Alternative for what? I never used electron apps and I don't see any reason for that. If you are a developer, try Qt.

[-] moreeni@lemm.ee 20 points 7 months ago

Qt and Electron are different technologies that achieve somewhat different goals

[-] intelisense@lemm.ee 12 points 7 months ago

Yet the telegram client is written in Qt and has great cross-platform support.

[-] jbk@discuss.tchncs.de 4 points 7 months ago

They have like 3 different, official codebases and clients (and so many 3rd party ones) for so many platforms. No other app I know of is like that, not really a great example imo

[-] bizdelnick@lemmy.ml 6 points 7 months ago

Qt and Electron are different technologies

Yes.

that achieve somewhat different goals

No.

[-] moreeni@lemm.ee 4 points 7 months ago

You can't get a website working as a "native" application with Qt, which is exactly what is Electron's goal.

[-] nyan@sh.itjust.works 13 points 7 months ago

Which is why Electron reminds me of a little kid who's just done some extremely difficult but utterlly pointless thing.

Websites belong in a browser. If it doesn't work in any random standards-compliant browser, then you should be delivering it as a true native application, not some horrific fiji-mermaid-esque hybrid.

[-] moreeni@lemm.ee 5 points 7 months ago* (last edited 7 months ago)

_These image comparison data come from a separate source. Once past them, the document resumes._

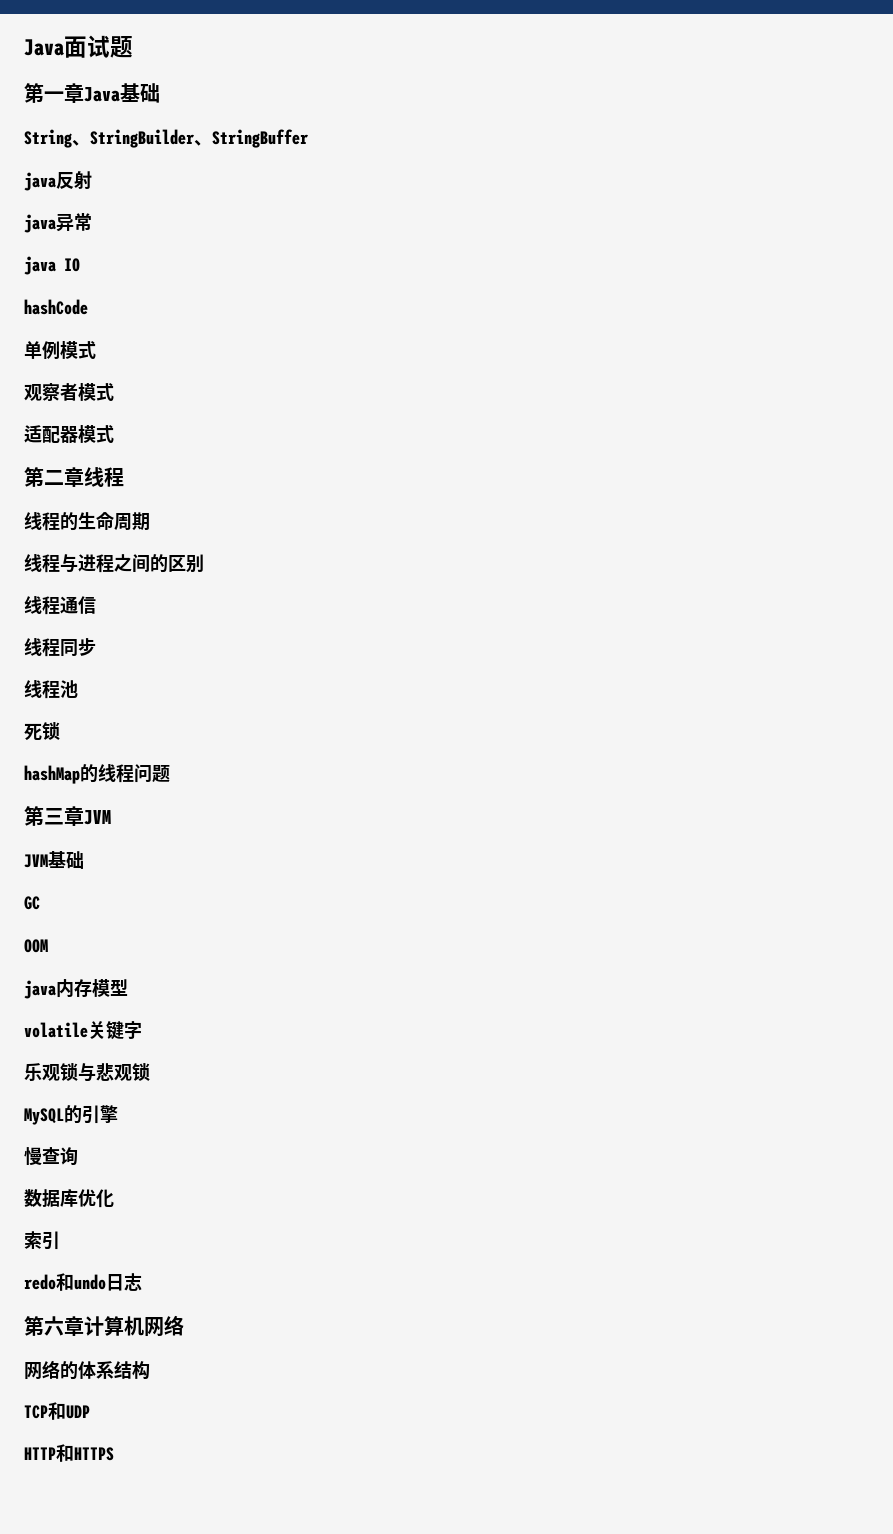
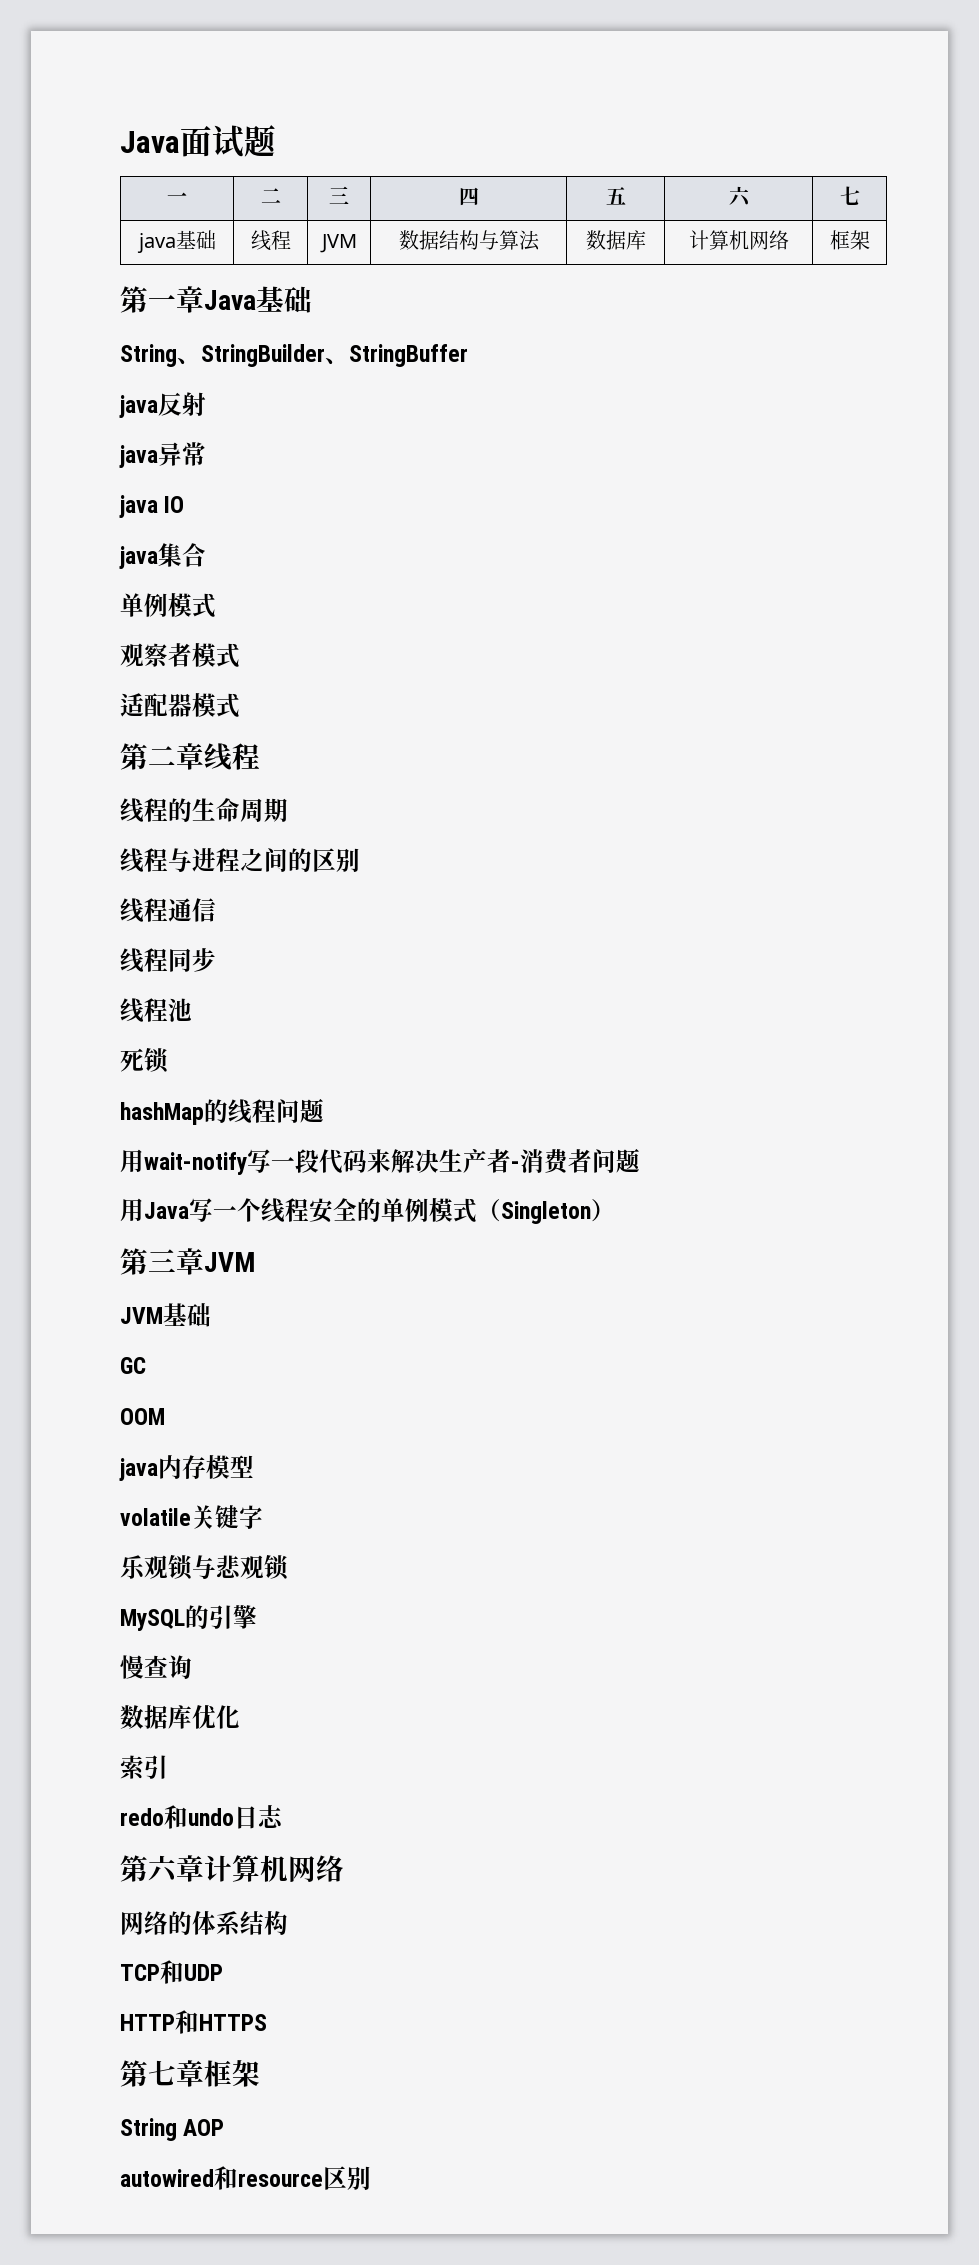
+ 一 | 二 | 三 | 四 | 五 | 六 | 七
+ java基础 | 线程 | JVM | 数据结构与算法 | 数据库 | 计算机网络 | 框架
- hashCode
+ java集合
+ 用wait-notify写一段代码来解决生产者-消费者问题
+ 用Java写一个线程安全的单例模式（Singleton）
+ 第七章框架
+ String AOP
+ autowired和resource区别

You are talking as if all people can make a native app with the same knowledge and amount of effort as it would take to develop a website.

Sometimes, web developers would want to go further with their app and deliever "native" functionality. Sometimes, a person wants to build an app but only happens to know how to build a website.

It's a much more complicated matter than just some idiots deciding "let's build an utterly pointless thing and then let other idiots build horrific fiji-mermaid-esque hybrids!!".

https://asylum.madhouse-project.org/blog/2018/10/26/Walking-in-my-shoes/

[-] wewbull@feddit.uk 10 points 7 months ago

Generally, my view is if it's an electron app it's going to be a crap user experience.

You are talking as if all people can make a native app with the same knowledge and amount of effort as it would take to develop a website.

No, not all people can't do that, but I think they should learn. It will lead to better results. Or are you saying that web developers are inherently incapable of developing native applications?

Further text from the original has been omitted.